Anthony Doerr, All the Light We Cannot See.
Quote of the Week:
Calling for educational programs in a world that is already crammed full of educational programs is just another example of our priests dancing around the altar to Baal, cutting themselves with knives. It is the middle of the afternoon, and Baal is still not responding. But their logic is that if nothing is happening, it is obviously time to double down. The god of educational uplift is not answering us and so we beseech the gods of educational uplift. Another half an hour and they will get out the knives.
However lame all of this might appear to us as believers, for the humanist, there is really no alternative. The sinfulness of man continues to present us with the problem, and there is no other way for the humanist to address it except through education that seeks to correct the “ignorance.” This is because the only alternative explanation to ignorance is deliberate wickedness—sin, in other words. Please pardon the crude monosyllable.
Douglas Wilson, “Messianism and Moralism.”
Common Grace Wisdom: When Sometimes Secular Organizations Focus on Their Work and Not Pandering.
Professional athletes don’t typically garner the sympathy of the general public. While we may idolize our favorite players and teams as youth, the shine usually comes off as we age and we discover the more unsavory aspects of professional sports. It is encouraging, however, when some franchises take the right stands, even when it sparks the ire of the public.
I didn’t follow the Texas Rangers’ postseason run to their first World Series title very closely. However, I did find this story interesting: “Texas Rangers Hold the Line Against ‘Pride Night’ as Every MLB Team Embraced it – Now They’re World Series Winners.”
This isn’t the best illustration of what I’ve been calling “common grace wisdom.” However, it strikes me as a potential candidate for this broader category. Here we have a professional sports franchise that decides to be the lone team to hold out from joining the celebration of LGBT “pride.” Did they know this would produce a World Series title? Surely not. But some official or group of officials said, “We’re simply not going there.”
Whether they felt it was out of step with the values of many of their fans, players, employees, or some of each, they decided to focus on baseball. It worked out!

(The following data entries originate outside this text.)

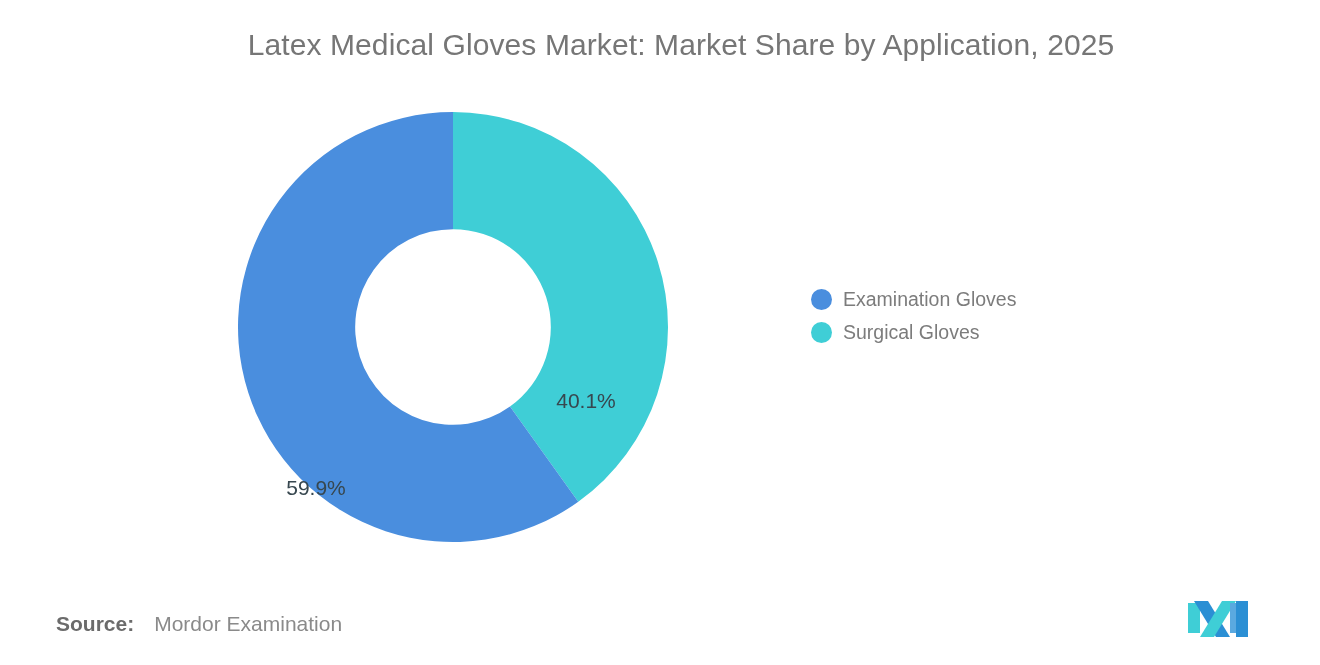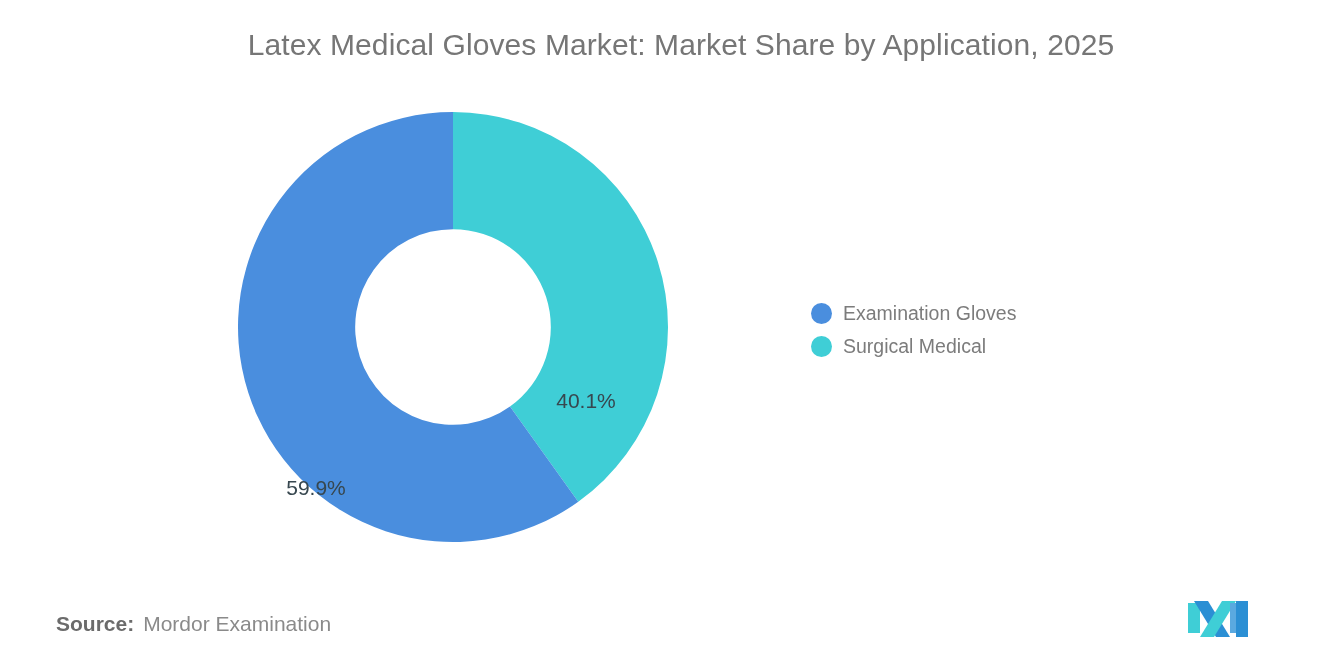--- a/index.html
+++ b/index.html
@@ -56,21 +56,21 @@
     font-family: "Liberation Sans", sans-serif;
     font-size: 21px;
     fill: #37474f;
     font-weight: 400;
   }
 
   
   #legend {
     position: absolute;
     left: 811px;
-    top: 297px;
+    top: 283px;
     width: 300px;
   }
   .legend-item {
     display: flex;
     align-items: center;
     height: 33px;
   }
   .legend-swatch {
     width: 21px;
     height: 21px;
@@ -92,21 +92,21 @@
     left: 56px;
     top: 612px;
     display: flex;
     align-items: baseline;
     white-space: nowrap;
   }
   #source-label {
     font-size: 21px;
     font-weight: 700;
     color: #6b6b6b;
-    margin-right: 9px;
+    margin-right: 20px;
   }
   #source-value {
     font-size: 21px;
     font-weight: 400;
     color: #8a8a8a;
   }
 
   
   #brand-logo {
     position: absolute;
@@ -139,21 +139,21 @@
     </svg>
   </div>
 
   <div id="legend">
     <div class="legend-item">
       <span class="legend-swatch" style="background: rgb(74, 142, 222);"></span>
       <span class="legend-label">Examination Gloves</span>
     </div>
     <div class="legend-item">
       <span class="legend-swatch" style="background: rgb(63, 206, 214);"></span>
-      <span class="legend-label">Surgical Medical</span>
+      <span class="legend-label">Surgical Gloves</span>
     </div>
   </div>
 
   <div id="source-line">
     <span id="source-label">Source:</span>
     <span id="source-value">Mordor Examination</span>
   </div>
 
   <div id="brand-logo">
     <svg viewBox="0 0 68 42">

On My Mind: Abraham, Israel, and Genesis 12
Our church’s Sunday School curriculum covered Genesis 12:1-9 and 15:1-6 yesterday. In the context of the Israel-Hamas war, some are especially keen to perceive a connection between “blessing Abraham’s descendants” and U.S. support for Israel. This isn’t my own view, though I think there are other good reasons to support allies amid their troubles. However, I would ask those who do see Genesis 12 as justifying support for the modern state of Israel a few questions: How are we to connect ancient Israel and modern Israel in view of the fact that the modern state is officially a secular state? How are we to relate the two seeing as how the geographical borders vary widely? Should the fact that most modern Israelis overwhelmingly aren’t Christians impact our perspective at all? Should our support (“blessings” to them) be unconditional and unlimited? I may be wrong about this (Quite possible!). However, I’d at least like someone to answer these questions for me.